French journalist, novelist and filmmaker (born 1970)

Fabienne Kanor (born 7 August 1970) is a French journalist, novelist and filmmaker of Martinique origin. She is a winner of the Prix Carbet de la Caraïbe et du Tout-Monde.

==Early life==
Fabienne Kanor was born in Orléans, France on 7 August 1970. Her mother was a nursing assistant and her father worked in the French post and telegraph office. She obtained degrees in modern literature and sociolinguistics at the University of Orléans and Tours, and went on to study in Paris under Romuald Fonkoua. Her master's thesis was titled La Problématique de la terre dans la littérature antillaise.

==Career==
Following her studies, Kanor took up a job at a communications company. At this time she wrote her first novel, which remained unpublished. She then worked as a journalist for television (La Cinquième, Paris Première, France 3 and Canal France Internationale), radio (Radio France Internationale and Radio Nova), and press (Nova Magazine). These roles allowed her to concentrate on fiction, and also develop as a filmmaker. Between 2001 and 2003, she directed a series of documentaries on black women, including Jenny Alpha, Césaria Evora and Mimi Barthélémy.

Kanor lived for two years in Saint-Louis, Senegal, during which she wrote and published her novel D'Eaux douces. This won the Prix Fetkann! in 2004. Her second novel, Humus, appeared after her sojourn in Benin. This book was inspired by an anecdote in the logbook of a captain of a slave ship in 1774, which reported that fourteen women jumped into the sea rather than proceed into slavery. Renée Larrier noted that "Kanor's polyphonic text is part of a series of recent works dealing with women's resistance to involuntary servitude."

Between the two novels, she and her sister Véronique Kanor began making films. La Noiraude was the first of a planned trilogy of medium-length films, and it explored the trials and tribulations faced by Caribbean people in Paris. It was broadcast on France 2 and RFO, and received well at various film festivals. The second instalment in the trilogy, C'est qui L'Homme, was broadcast on France 2 in 2009. This examined gender dynamics in relationships and the position assigned to women by their male partners.

In 2008, Kanor collaborated with Emmanuelle Bidou on Janbé dlo: une histoire antillaise, a documentary that traced the three stages of Caribbean emigration to France from the perspective of families.
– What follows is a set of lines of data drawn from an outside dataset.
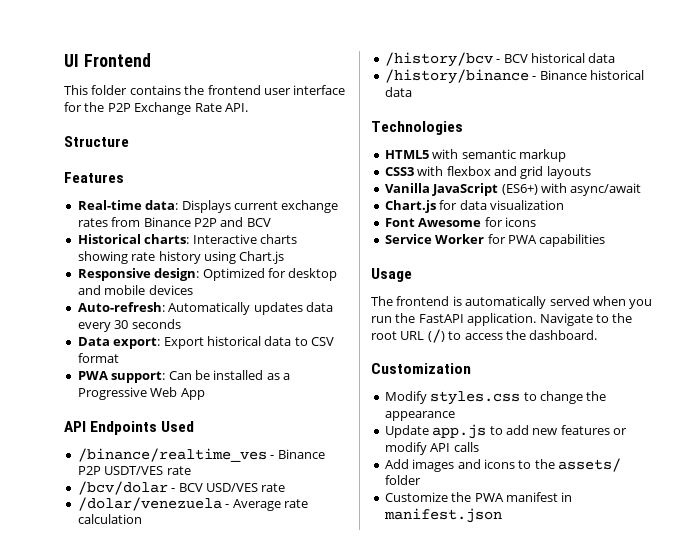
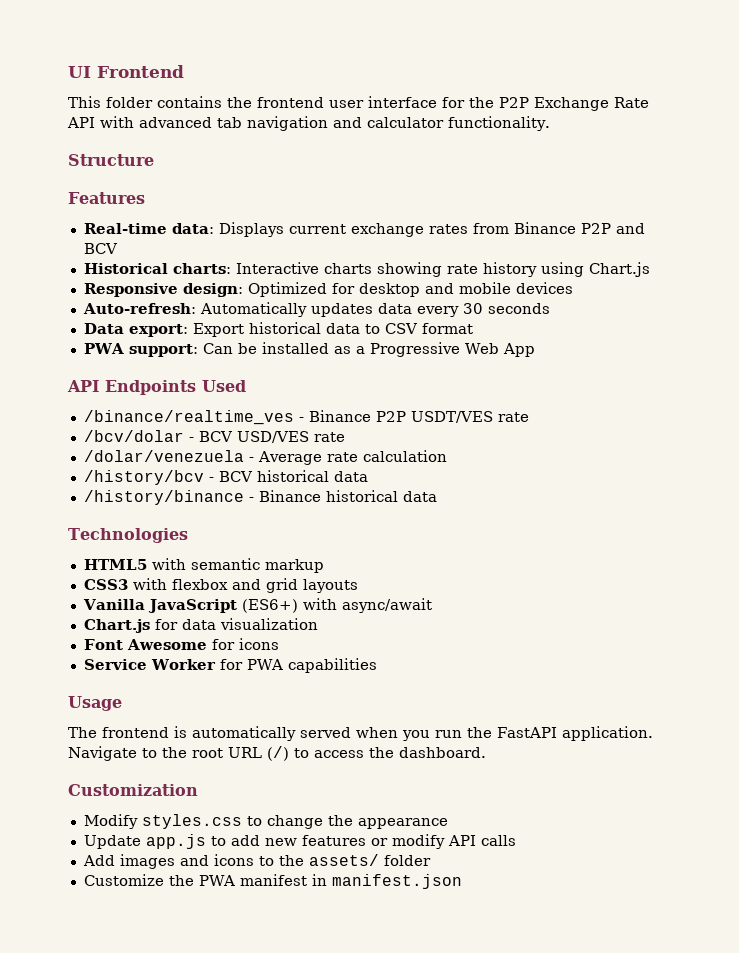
- This folder contains the frontend user interface for the P2P Exchange Rate API.
+ This folder contains the frontend user interface for the P2P Exchange Rate API with advanced tab navigation and calculator functionality.

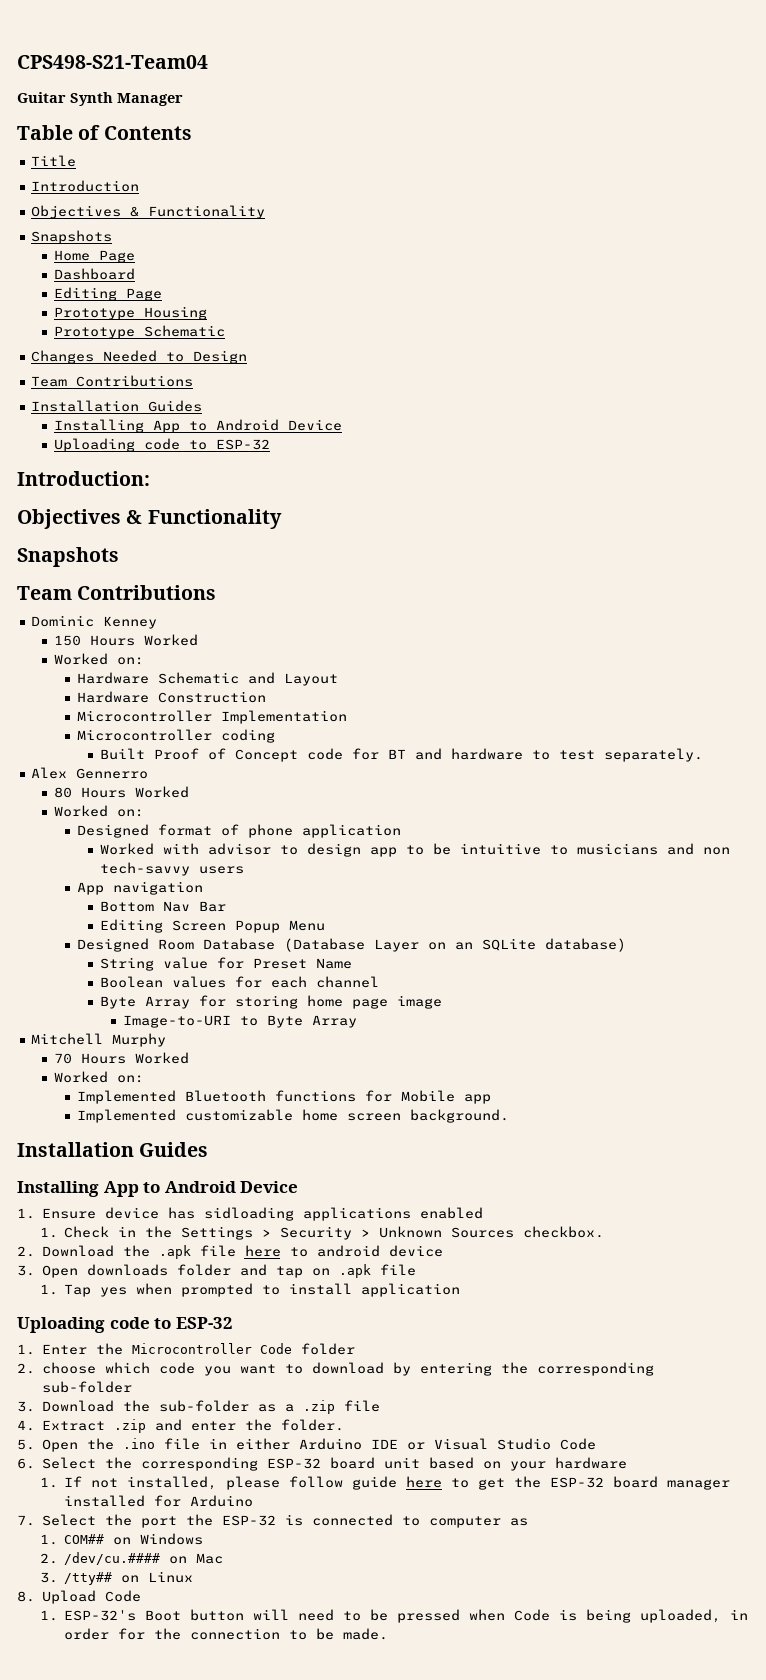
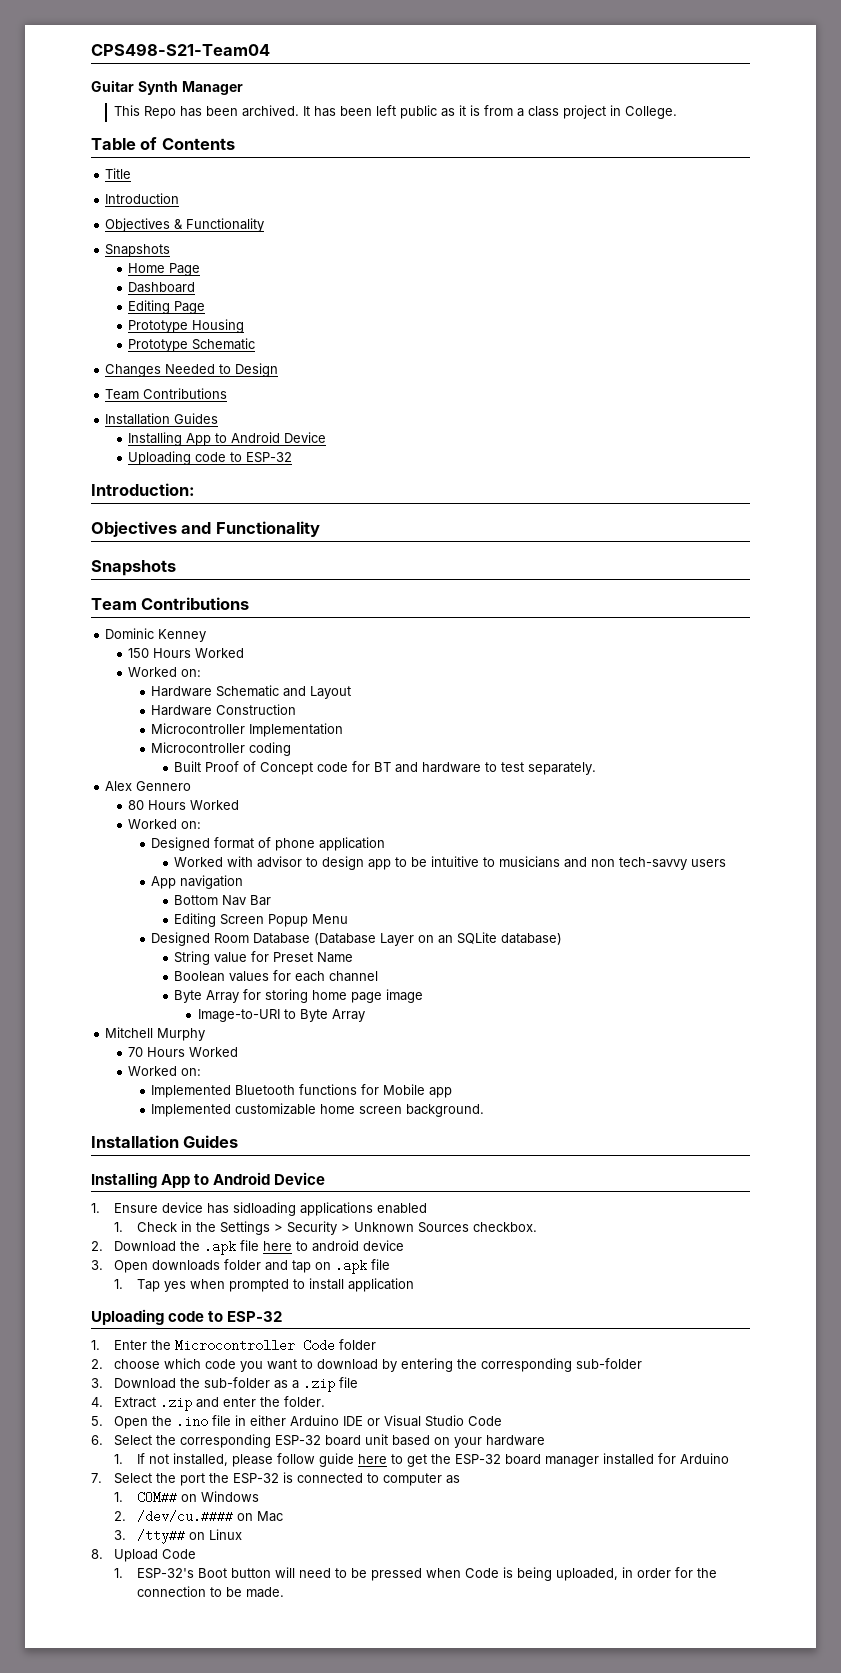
+ This Repo has been archived. It has been left public as it is from a class project in College.
  Introduction:
- Objectives & Functionality
+ Objectives and Functionality
- Alex Gennerro
+ Alex Gennero

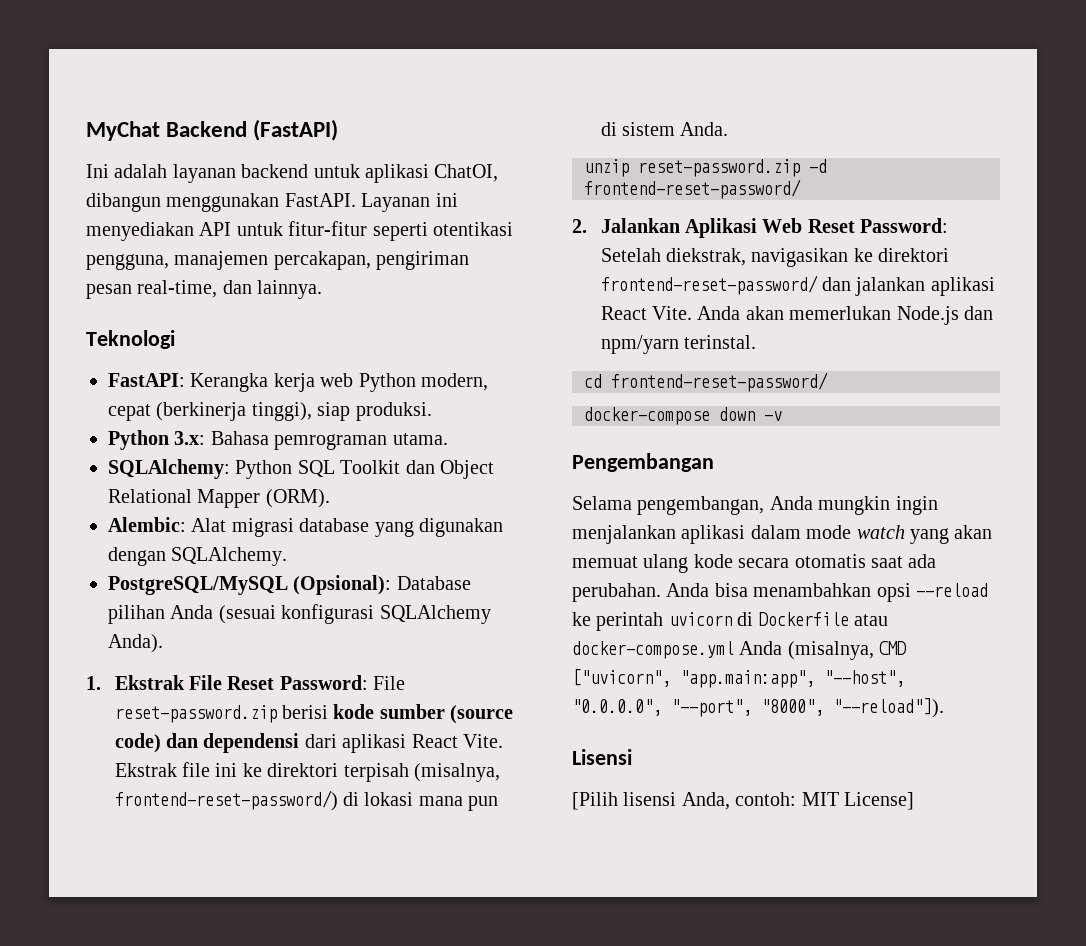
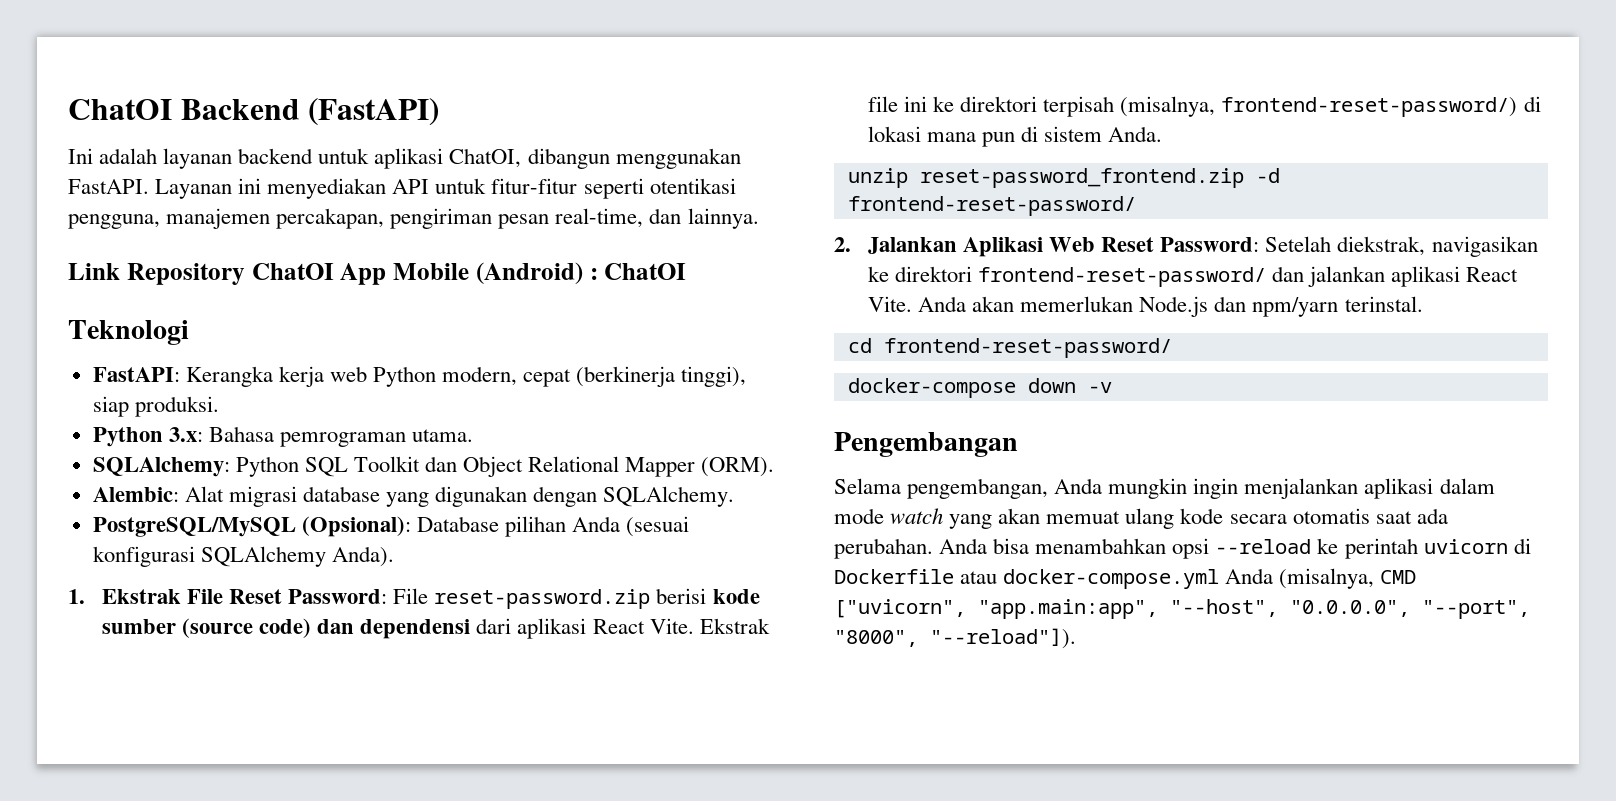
- MyChat Backend (FastAPI)
+ ChatOI Backend (FastAPI)
+ Link Repository ChatOI App Mobile (Android) : ChatOI
- unzip reset-password.zip -d frontend-reset-password/
+ unzip reset-password_frontend.zip -d frontend-reset-password/
- Lisensi
- [Pilih lisensi Anda, contoh: MIT License]

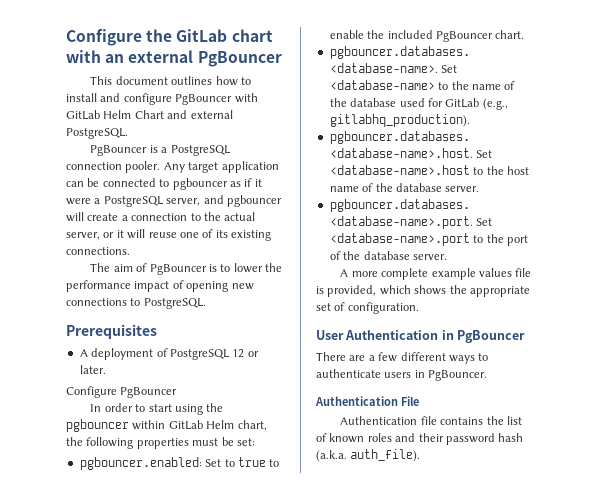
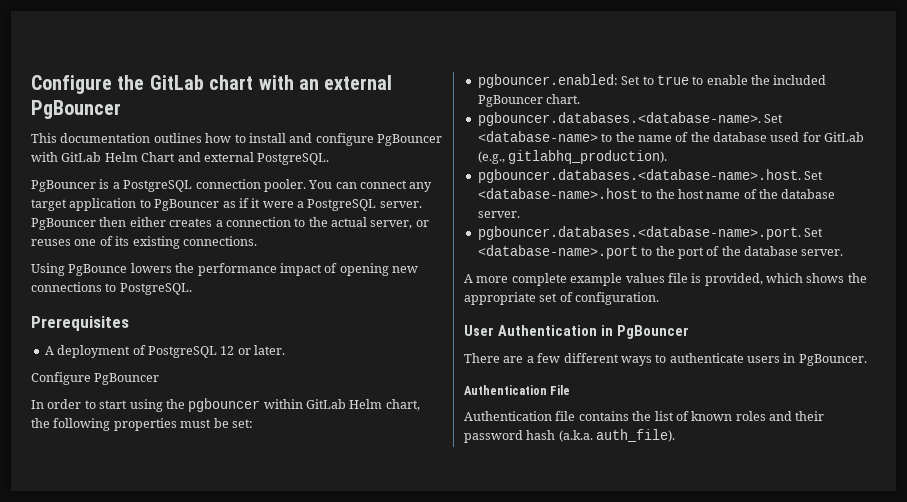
- This document outlines how to install and configure PgBouncer with GitLab Helm Chart and external PostgreSQL.
+ This documentation outlines how to install and configure PgBouncer with GitLab Helm Chart and external PostgreSQL.
- Any target application can be connected to pgbouncer as if it were a PostgreSQL server, and pgbouncer will create a connection to the actual server, or it will reuse one of its existing connections.
+ You can connect any target application to PgBouncer as if it were a PostgreSQL server. PgBouncer then either creates a connection to the actual server, or reuses one of its existing connections.
- The aim of PgBouncer is to lower the performance impact of opening new connections to PostgreSQL.
+ Using PgBounce lowers the performance impact of opening new connections to PostgreSQL.

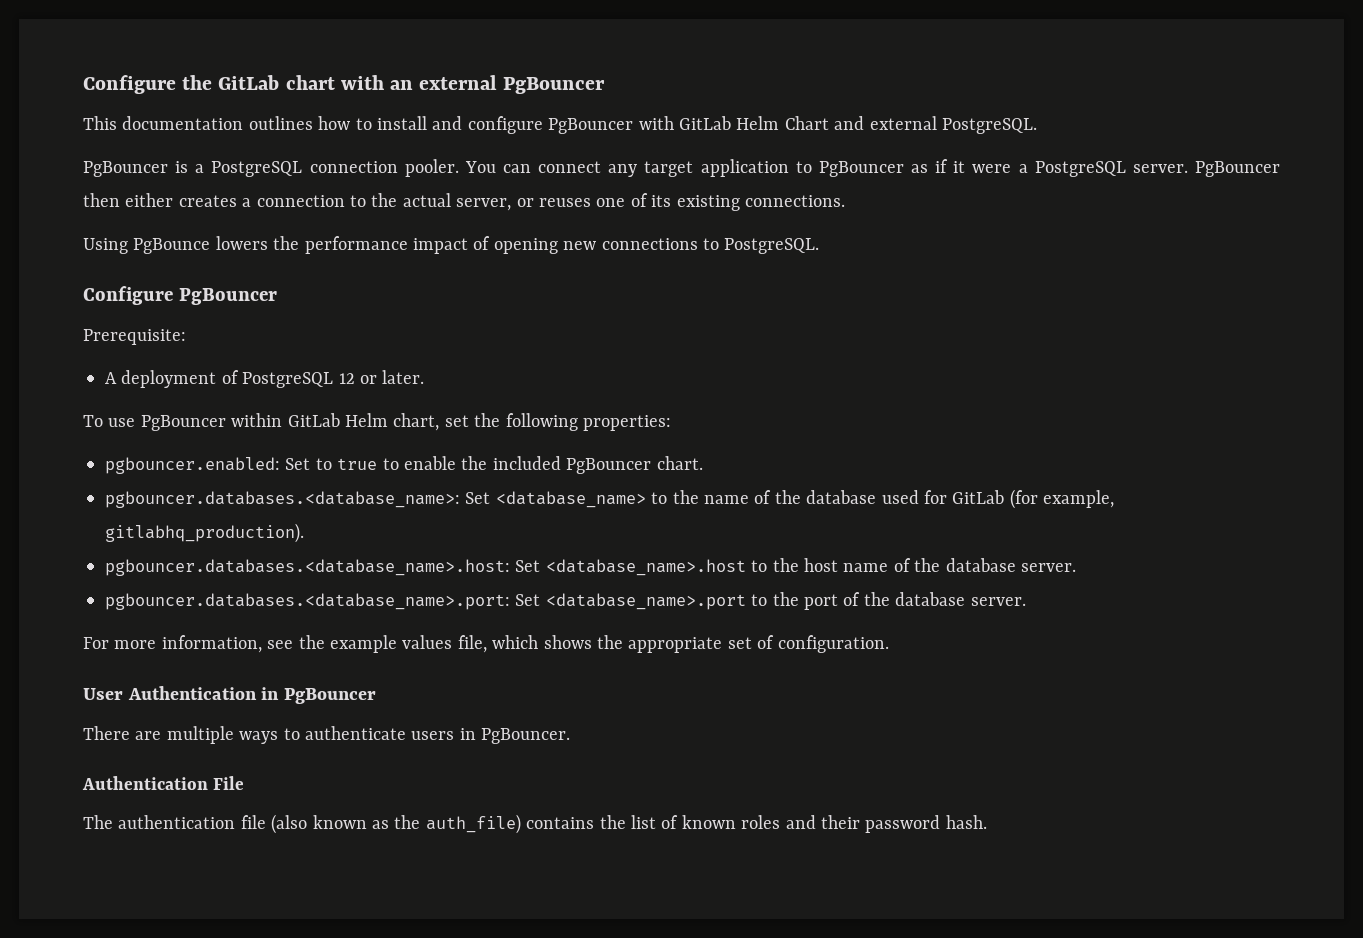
- Prerequisites
+ Configure PgBouncer
+ Prerequisite:
- Configure PgBouncer
- In order to start using the pgbouncer within GitLab Helm chart, the following properties must be set:
+ To use PgBouncer within GitLab Helm chart, set the following properties:
- pgbouncer.databases.<database-name>. Set <database-name> to the name of the database used for GitLab (e.g., gitlabhq_production).
+ pgbouncer.databases.<database_name>: Set <database_name> to the name of the database used for GitLab (for example, gitlabhq_production).
- pgbouncer.databases.<database-name>.host. Set <database-name>.host to the host name of the database server.
+ pgbouncer.databases.<database_name>.host: Set <database_name>.host to the host name of the database server.
- pgbouncer.databases.<database-name>.port. Set <database-name>.port to the port of the database server.
+ pgbouncer.databases.<database_name>.port: Set <database_name>.port to the port of the database server.
- A more complete example values file is provided, which shows the appropriate set of configuration.
+ For more information, see the example values file, which shows the appropriate set of configuration.
- There are a few different ways to authenticate users in PgBouncer.
+ There are multiple ways to authenticate users in PgBouncer.
- Authentication file contains the list of known roles and their password hash (a.k.a. auth_file).
+ The authentication file (also known as the auth_file) contains the list of known roles and their password hash.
In 2011, Kanor participated in the International Writing Program's Fall Residency at the University of Iowa in Iowa City, IA.

Kanor's 2014 book Faire l'aventure was praised as a "rare book", an "odyssey of disillusion", a chilling exploration of the undocumented life of an illegal immigrant and the "venomous relations between white and black people".

==Awards==
- 2004 - Prix Fetkann!, for D'Eaux douces.
- 2005 - Special mention by the jury of Prix Carbet de la Caraïbe et du Tout-Monde for Humus.
- 2007 - Prix RFO du livre, for Humus.
- 2014 - Prix Carbet de la Caraïbe et du Tout-Monde, for Faire l'aventure.

==Works==

===Novels===
- "D'Eaux douces" (2004)
- "Humus" (2006)
- "Les chiens ne font pas des chats" (2008)
- "Anticorps" (2010)
- "Faire l'aventure" (2014)

===Children's fiction===
- "Le jour où la mer a disparu" (2007)

===Film and television===
- La Noiraude (with Véronique Kanor). Bouquin Affamé Productions (France, 2005), 29 minutes.
- Janbé dlo: une histoire antillaise (Traverser l'eau) (with Emmanelle Bidou). France Cinq and Télessonne, 2007, 52 minutes.
- Ti Emile Pò kò mò (with Jean-Michel Cassérus). Paris: Productions La Lanterne, 2008, 54 minutes.
- C'est qui L'Homme (with Véronique Kanor). France 2, 2009.